= What needs to be done =
Please retype the entries exactly as they stand, leaving out any pictures.

*** Opening Entries supplied ***

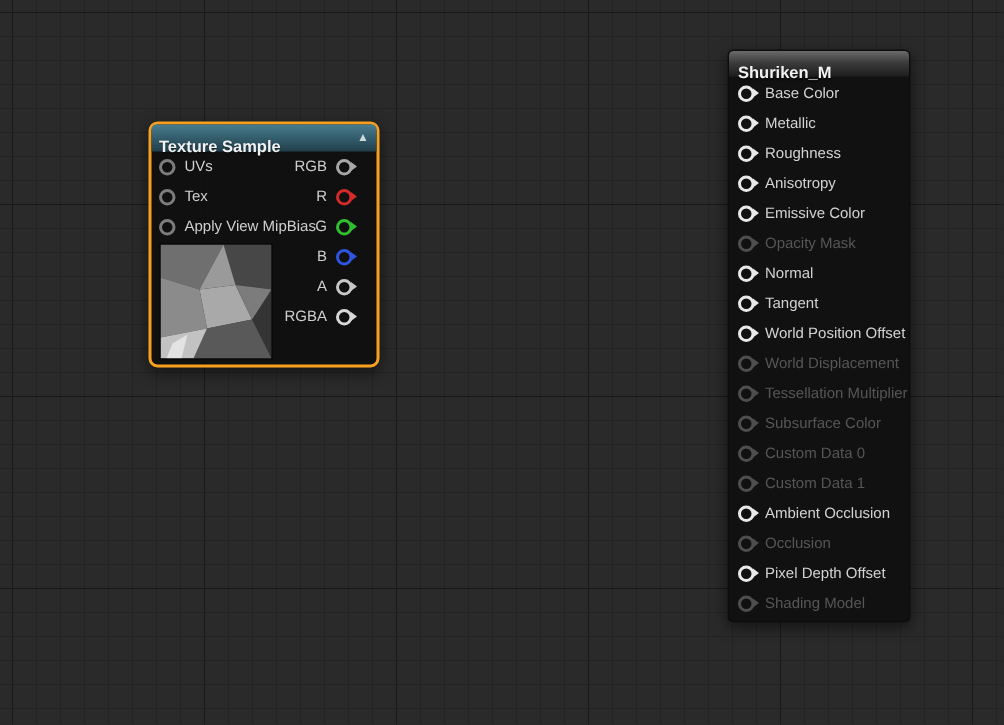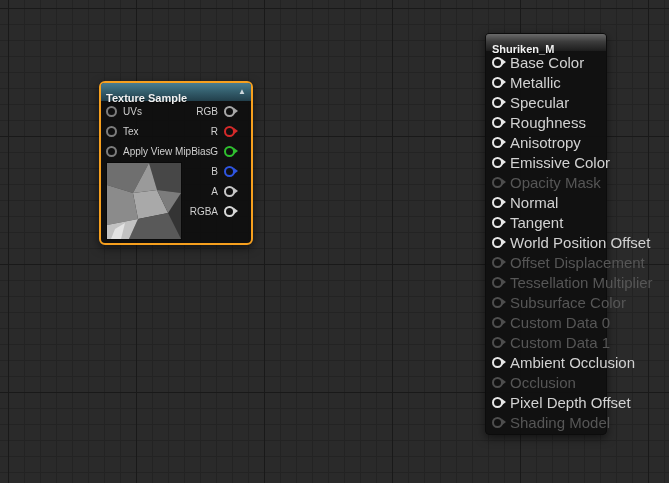--- a/index.html
+++ b/index.html
@@ -48,7 +48,7 @@
   .mat-body{padding:1px 0 2px 0;}
   .mat-row{display:flex;align-items:center;height:20px;padding-left:6px;}
   .mat-row .pin-circle{color:#e9e9e9;}
-  .mat-row .pin-label{font-size:15px;color:#d2d2d2;margin-left:7px;}
+  .mat-row .pin-label{font-size:10px;color:#d2d2d2;margin-left:7px;}
   .mat-row.disabled .pin-circle{color:#4e4e4e;}
   .mat-row.disabled .pin-label{color:#565656;}
 </style>

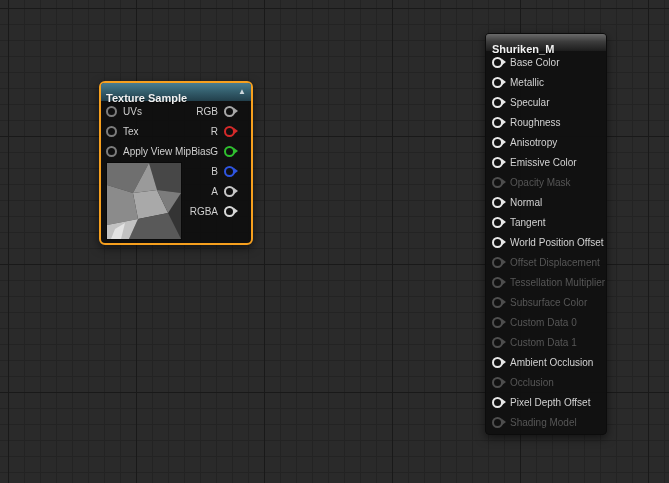--- a/index.html
+++ b/index.html
@@ -135,10 +135,6 @@
         </div>
         <div class="mat-row">
           <span class="pin-circle pin-arrowed"></span>
-          <span class="pin-label">Specular</span>
-        </div>
-        <div class="mat-row">
-          <span class="pin-circle pin-arrowed"></span>
           <span class="pin-label">Roughness</span>
         </div>
         <div class="mat-row">

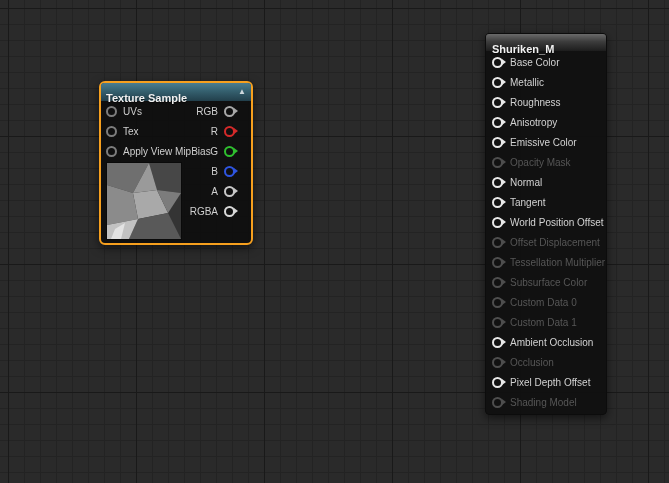--- a/index.html
+++ b/index.html
@@ -163,7 +163,7 @@
         </div>
         <div class="mat-row disabled">
           <span class="pin-circle pin-arrowed"></span>
-          <span class="pin-label">Offset Displacement</span>
+          <span class="pin-label">World Displacement</span>
         </div>
         <div class="mat-row disabled">
           <span class="pin-circle pin-arrowed"></span>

*** Closing Entries supplied ***

= Result of this exercise =
--- a/index.html
+++ b/index.html
@@ -48,7 +48,7 @@
   .mat-body{padding:1px 0 2px 0;}
   .mat-row{display:flex;align-items:center;height:20px;padding-left:6px;}
   .mat-row .pin-circle{color:#e9e9e9;}
-  .mat-row .pin-label{font-size:15px;color:#d2d2d2;margin-left:7px;}
+  .mat-row .pin-label{font-size:10px;color:#d2d2d2;margin-left:7px;}
   .mat-row.disabled .pin-circle{color:#4e4e4e;}
   .mat-row.disabled .pin-label{color:#565656;}
 </style>

--- a/index.html
+++ b/index.html
@@ -135,10 +135,6 @@
         </div>
         <div class="mat-row">
           <span class="pin-circle pin-arrowed"></span>
-          <span class="pin-label">Specular</span>
-        </div>
-        <div class="mat-row">
-          <span class="pin-circle pin-arrowed"></span>
           <span class="pin-label">Roughness</span>
         </div>
         <div class="mat-row">

--- a/index.html
+++ b/index.html
@@ -163,7 +163,7 @@
         </div>
         <div class="mat-row disabled">
           <span class="pin-circle pin-arrowed"></span>
-          <span class="pin-label">Offset Displacement</span>
+          <span class="pin-label">World Displacement</span>
         </div>
         <div class="mat-row disabled">
           <span class="pin-circle pin-arrowed"></span>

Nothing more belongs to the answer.